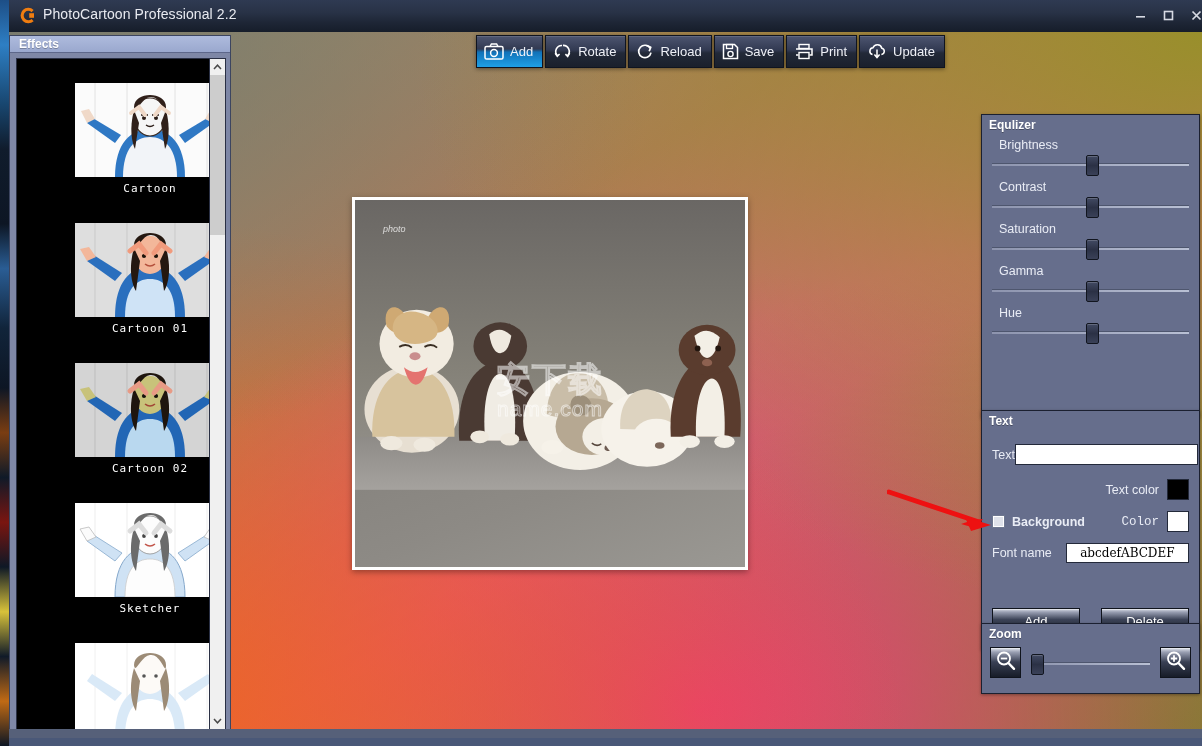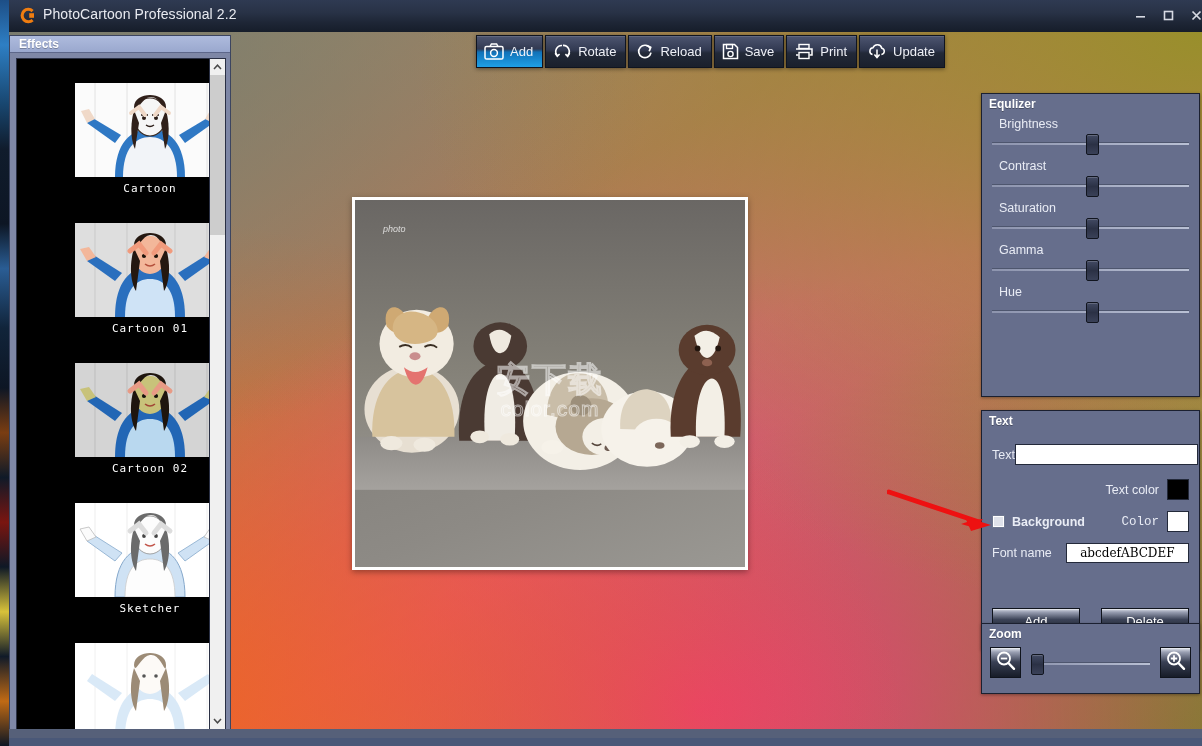--- a/index.html
+++ b/index.html
@@ -156,7 +156,7 @@
     font-size:12px;font-weight:bold;color:#ffffff;padding:3px 0 0 7px;
     text-shadow:0 1px 0 rgba(0,0,0,.3);
   }
-  #equalizer{top:61px;width:219px;height:304px;}
+  #equalizer{top:82px;width:219px;height:304px;}
   #textpanel{top:378px;width:219px;height:240px;}
   #zoompanel{top:591px;width:219px;height:71px;}
 

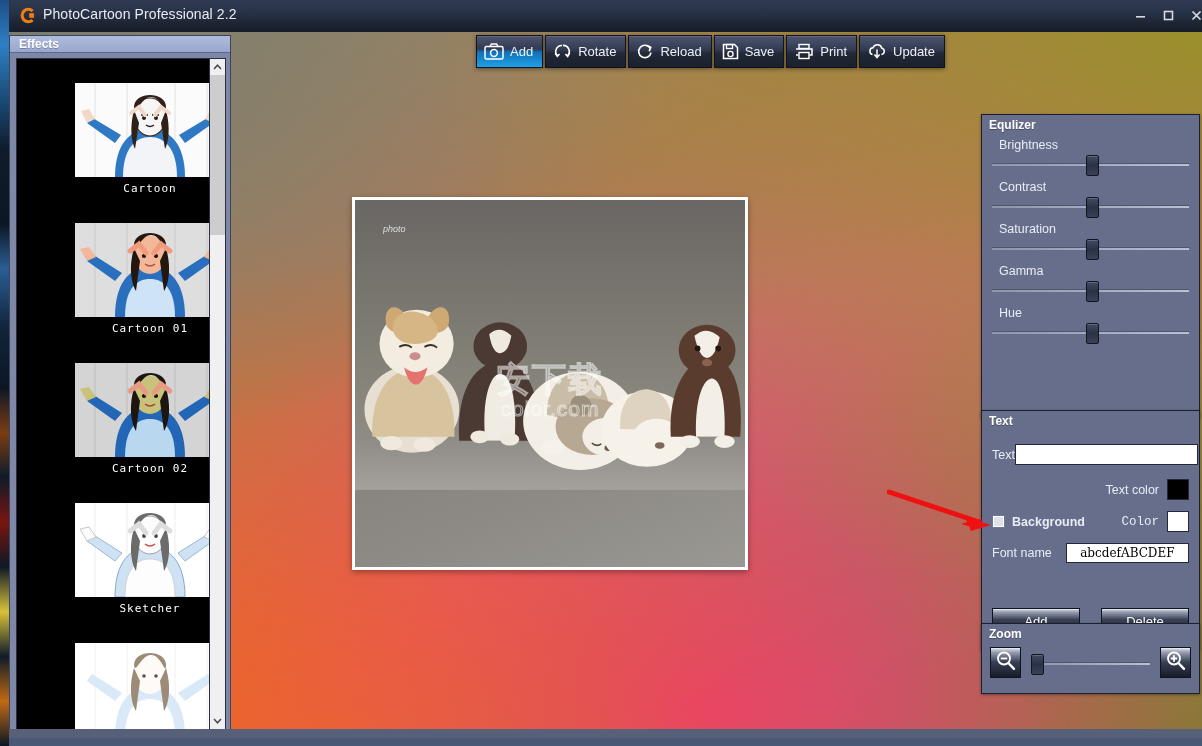--- a/index.html
+++ b/index.html
@@ -522,7 +522,7 @@
         <div class="sig">photo</div>
         <div class="wm">
           <span>安下载</span>
-          <small>color.com</small>
+          <small>name.com</small>
         </div>
       </div>
     </div>

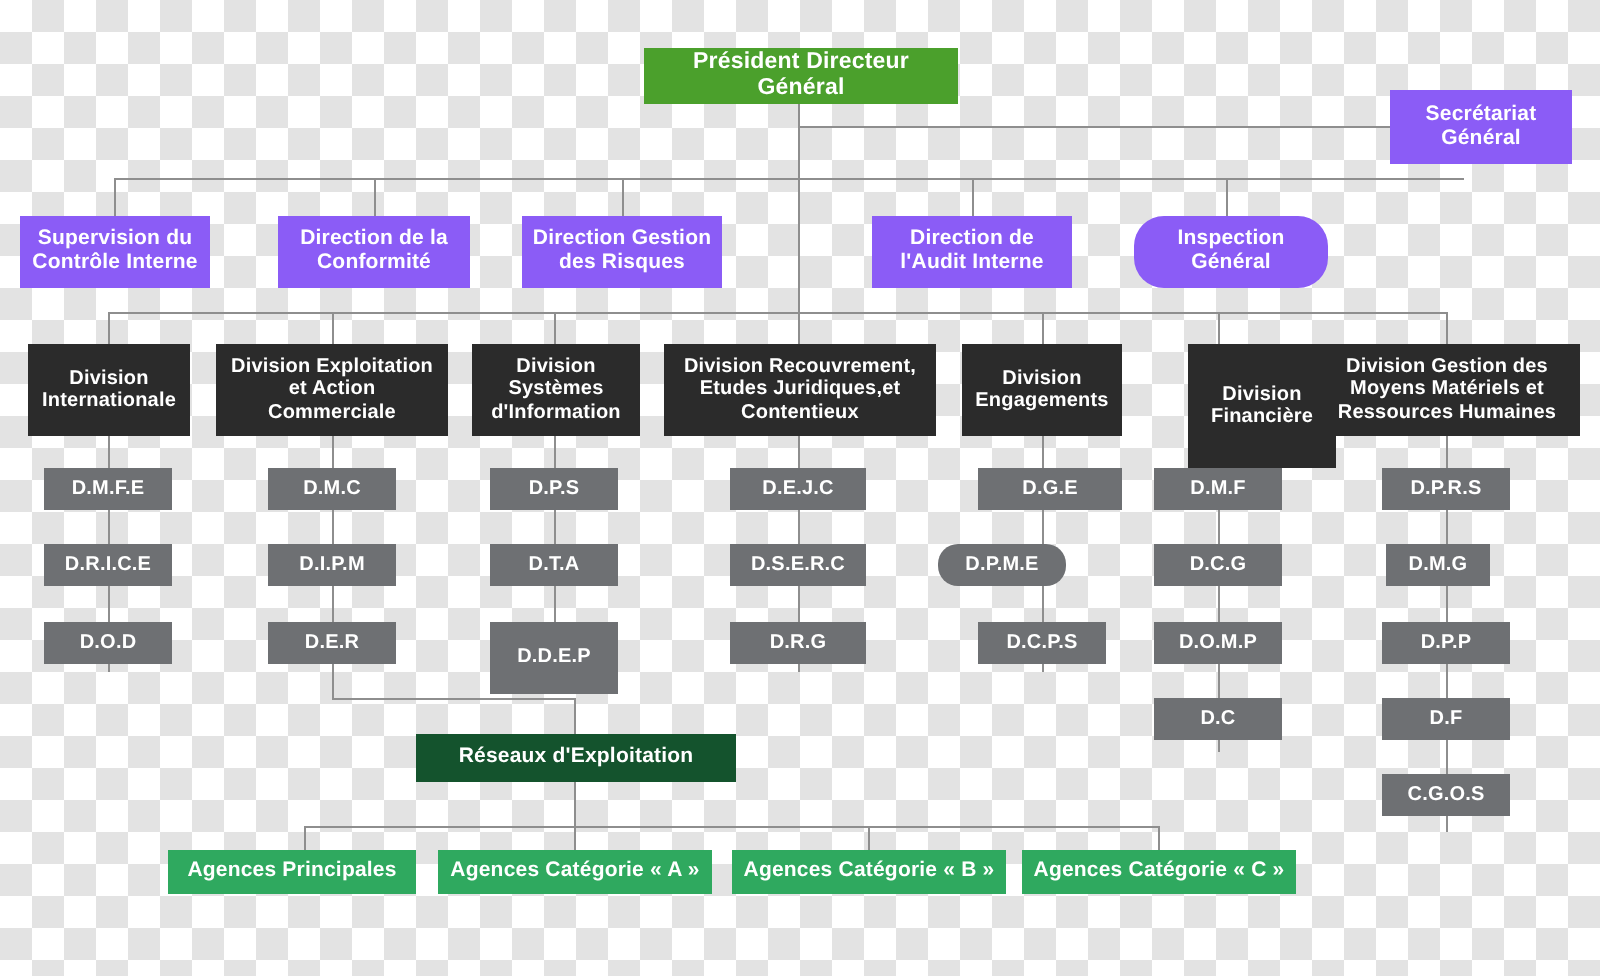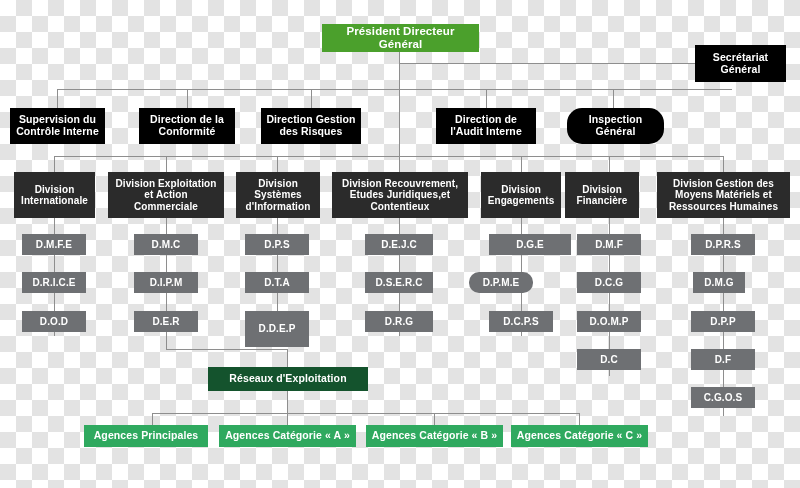--- a/index.html
+++ b/index.html
@@ -28,7 +28,7 @@
     overflow:hidden;
   }
   .lvl1{background:#4ba02c;font-size:11.5px;font-weight:bold;margin-top:12px;}
-  .lvl2{background:#000000;font-size:10.5px;font-weight:bold;}
+  .lvl2{background:#8b5cf6;font-size:10.5px;font-weight:bold;}
   .division{background:#2b2b2b;font-size:10px;font-weight:bold;}
   .unit{background:#6e7073;font-size:10px;font-weight:bold;}
   .orange{background:#14532d;font-size:10.5px;font-weight:bold;}

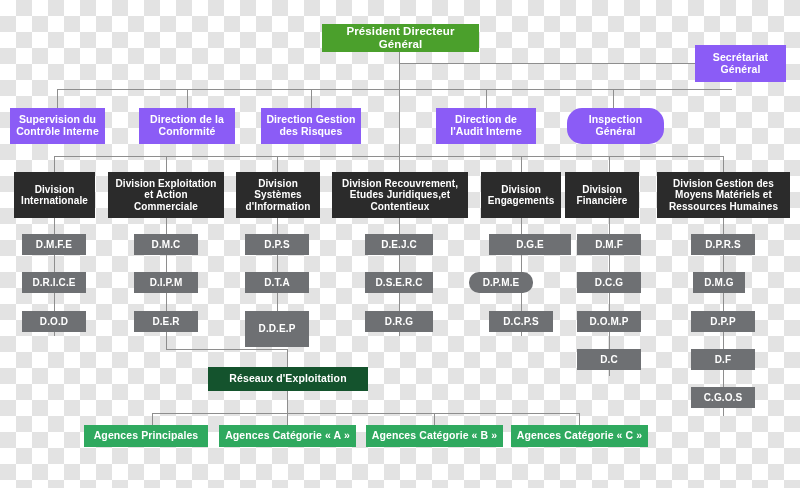--- a/index.html
+++ b/index.html
@@ -97,7 +97,7 @@
   <div class="node division" style="left:236px;top:172px;width:84px;height:46px;">Division Systèmes d'Information</div>
   <div class="node division" style="left:332px;top:172px;width:136px;height:46px;">Division Recouvrement, Etudes Juridiques,et Contentieux</div>
   <div class="node division" style="left:481px;top:172px;width:80px;height:46px;">Division Engagements</div>
-  <div class="node division" style="left:565px;top:172px;width:74px;height:46px;">Division Financière</div>
+  <div class="node division" style="left:594px;top:172px;width:74px;height:62px;">Division Financière</div>
   <div class="node division" style="left:657px;top:172px;width:133px;height:46px;">Division Gestion des Moyens Matériels et Ressources Humaines</div>
 
   <div class="node unit" style="left:22px;top:234px;width:64px;height:21px;">D.M.F.E</div>

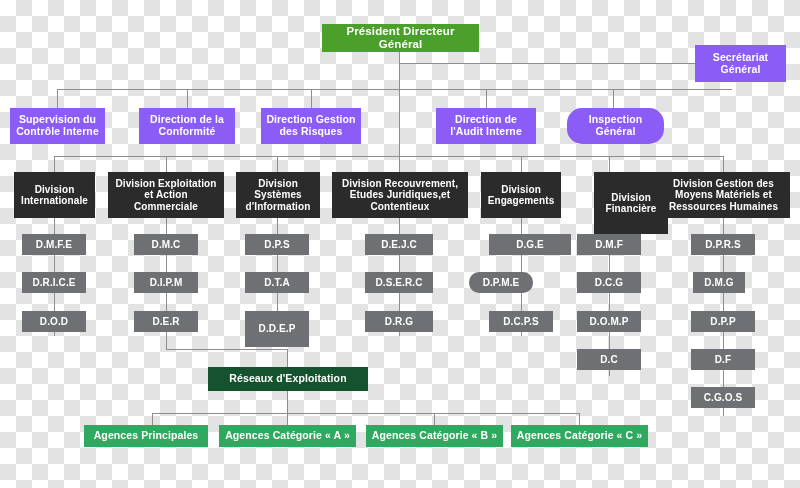--- a/index.html
+++ b/index.html
@@ -116,7 +116,7 @@
   <div class="node unit" style="left:365px;top:272px;width:68px;height:21px;">D.S.E.R.C</div>
   <div class="node unit" style="left:365px;top:311px;width:68px;height:21px;">D.R.G</div>
 
-  <div class="node unit" style="left:489px;top:234px;width:82px;height:21px;text-align:center;">D.G.E</div>
+  <div class="node unit" style="left:489px;top:234px;width:72px;height:21px;text-align:center;">D.G.E</div>
   <div class="node unit" style="left:469px;top:272px;width:64px;height:21px;border-radius:10px;">D.P.M.E</div>
   <div class="node unit" style="left:489px;top:311px;width:64px;height:21px;">D.C.P.S</div>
....................
The response should hold only an exact retyping of the lines from the beginning of the data through the line containing "<span>安下载</span>", both ends kept, pictures omitted.

--- a/index.html
+++ b/index.html
@@ -156,7 +156,7 @@
     font-size:12px;font-weight:bold;color:#ffffff;padding:3px 0 0 7px;
     text-shadow:0 1px 0 rgba(0,0,0,.3);
   }
-  #equalizer{top:61px;width:219px;height:304px;}
+  #equalizer{top:82px;width:219px;height:304px;}
   #textpanel{top:378px;width:219px;height:240px;}
   #zoompanel{top:591px;width:219px;height:71px;}
 

--- a/index.html
+++ b/index.html
@@ -522,7 +522,7 @@
         <div class="sig">photo</div>
         <div class="wm">
           <span>安下载</span>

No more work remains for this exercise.